安倍首相は3月5日夜、中国と韓国からの入国者に対し、自宅や指定されたホテル等での14日間の待機を要請し、入国後の公共交通機関の使用自粛を求めることなど、新型コロナウイルス感染拡大防止のための緊急水際対策を発表した。
これについて青瓦台のカン・ミンソク報道官は8日、「韓国に対し行き過ぎた措置を取りながら、日本からはただの一言も事前協議がなかった」と記者説明した。これに対して菅官房長官は10日午前の記者会見で、韓国側には事前に通知していたと説明した。すると、青瓦台は直ちに反論し、「日本は韓国政府に事前協議や通知なしに今回の措置を一方的に発表した。5日に韓国政府が日本の措置の可能性を感知し、外交ルートを通じて事実関係の確認を要請した際も事実ではないと否定していた」として、まるで日本政府が嘘を言っていたかのように説明したうえで、「(日本による)去年7月の輸出規制強化措置の発表に続いて、繰り返される日本の信頼できない行動に改めて深い遺憾の意を表す」として、日本を「信頼できない国」とまで言って批判した。
「信頼できない国」とは、日本から言わせれば、まさに韓国のことで、国と国とが交わした条約や合意を簡単に覆しておいて、どうすれば信頼できる、というのか。
この話には、さらに続きがあって、菅官房長官は11日の記者会見で「韓国に対しては事前通報を行っており、措置の発表後にも丁寧な説明を行っている」と再度、反論した。これに対して、韓国外交部は、この問題をめぐる一連の日本とのやりとりについて、詳細な交渉経過を一方的に公開した。
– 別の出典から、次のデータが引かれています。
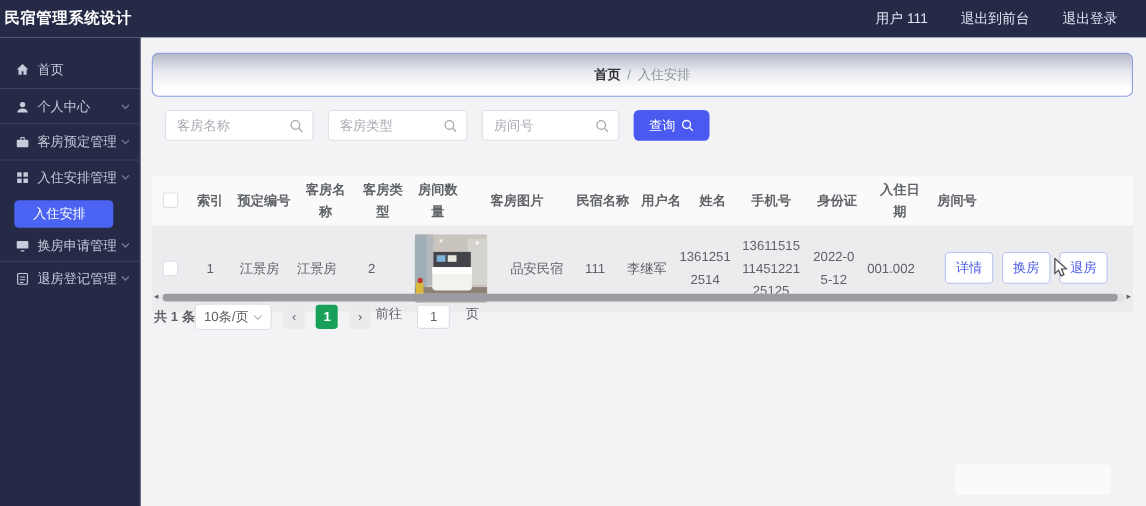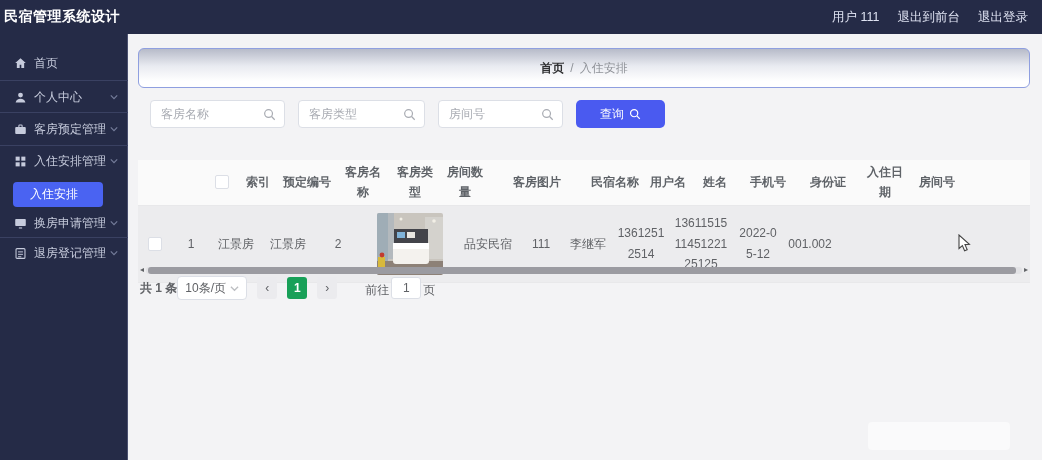"用户 111" .topbar-right { gap: 18px -> 30px; margin-right: 14px -> 26px }
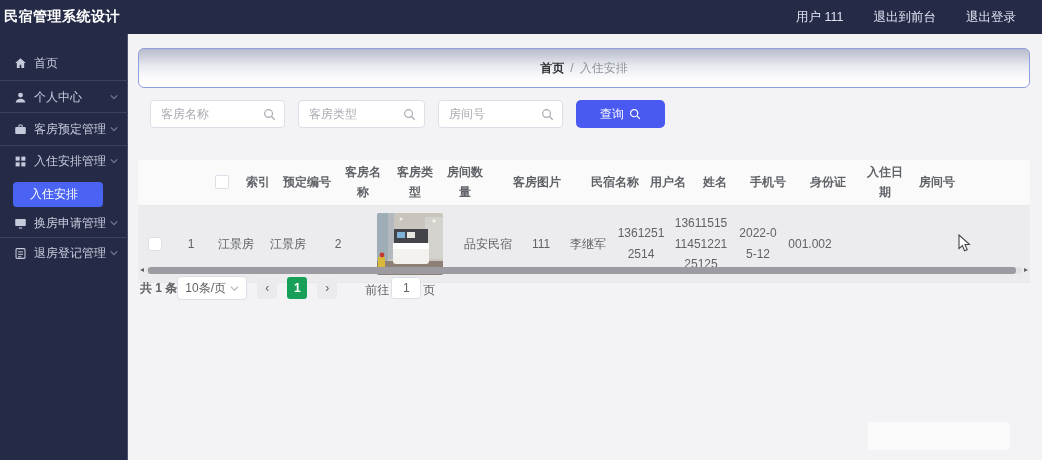"查询" .search-btn { padding: 0 24px -> 0 14px }
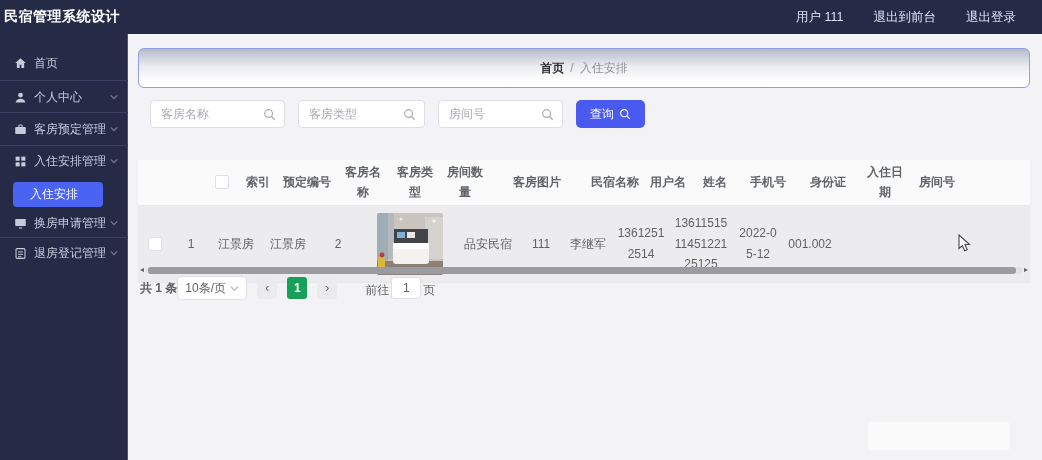"索引" .t-head { justify-content: center -> none }
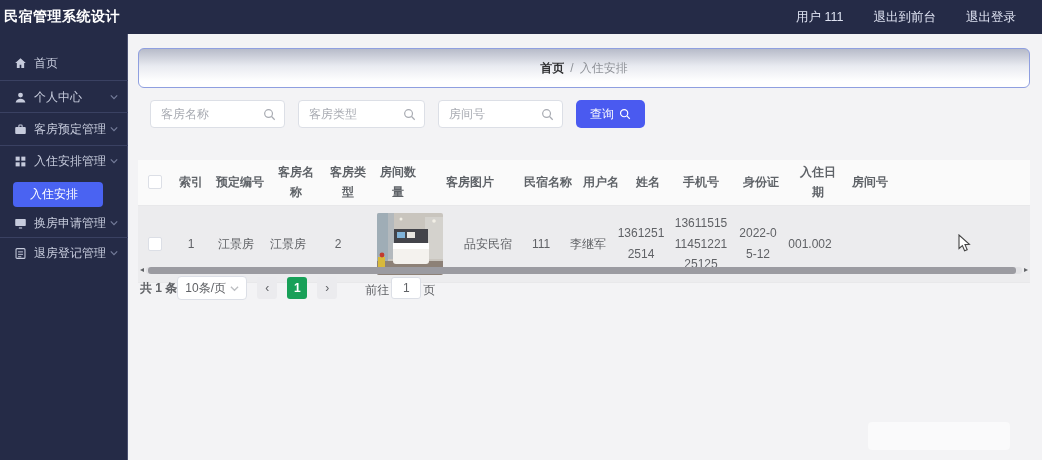"详情" div.t-cell { html: none -> <div> <button>详情</button> <button>换房</button> <button>退房</button> </div> }
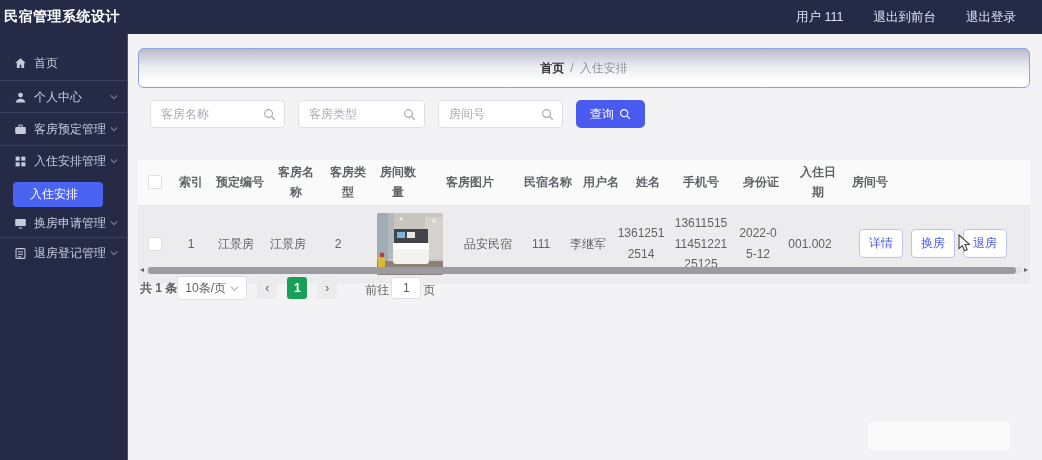"前往" .pg-goto { align-items: flex-end -> flex-start; gap: 2px -> 14px; margin-left: 28px -> 4px }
それによると、産経新聞などその日の朝刊から日本が入国制限をとるという情報に接したと見られる韓国側は、5日の午前8時50分と10時に日本の外務省に対して、「韓国からの入国制限の強化に踏み切るなら、事前の協議が必要だとする考えを伝えた」という。さらに午後4時16分に、両国の外交当局者が電話で話した際にも、日本側は「メディアが報じた内容は事実ではない」と強調したうえで、「入国制限は、閣議で決まる予定となっており、事前に通知できない」と伝えてきたという。
<KBSニュース3・16「日本の入国制限に関する韓日の交渉経過を公開 外交部」>
<中央日報3・16「韓国外交部「日本、事前通報難しいと話した」 日本の入国制限主張に再反論>
管官房長官の記者会見や12日の毎日新聞の報道によれば、この時点で韓国側には2度にわたって「通報」したことになっているので、韓国側の言い分は、あくまで彼らの受け取り方を表明しているに過ぎない。
<アジアニュース24「外務省が隣国の難癖を返り討ちにする!」>
~日本は文句を言えば、言うことをきく~
そもそも韓国側は、日本の決定に対して「事前の協議」を求めたとしているが、日本の最高政策決定機関である内閣の閣議で決定する内容について、いかにして協議を申し入れ、決定を左右しようというつもりなのか。大統領や外相が直接電話してくるなら話が通らないこともないかもしれないが、一介の外交官同士がどんな話をしようと一国の総理の耳に届くはずがない。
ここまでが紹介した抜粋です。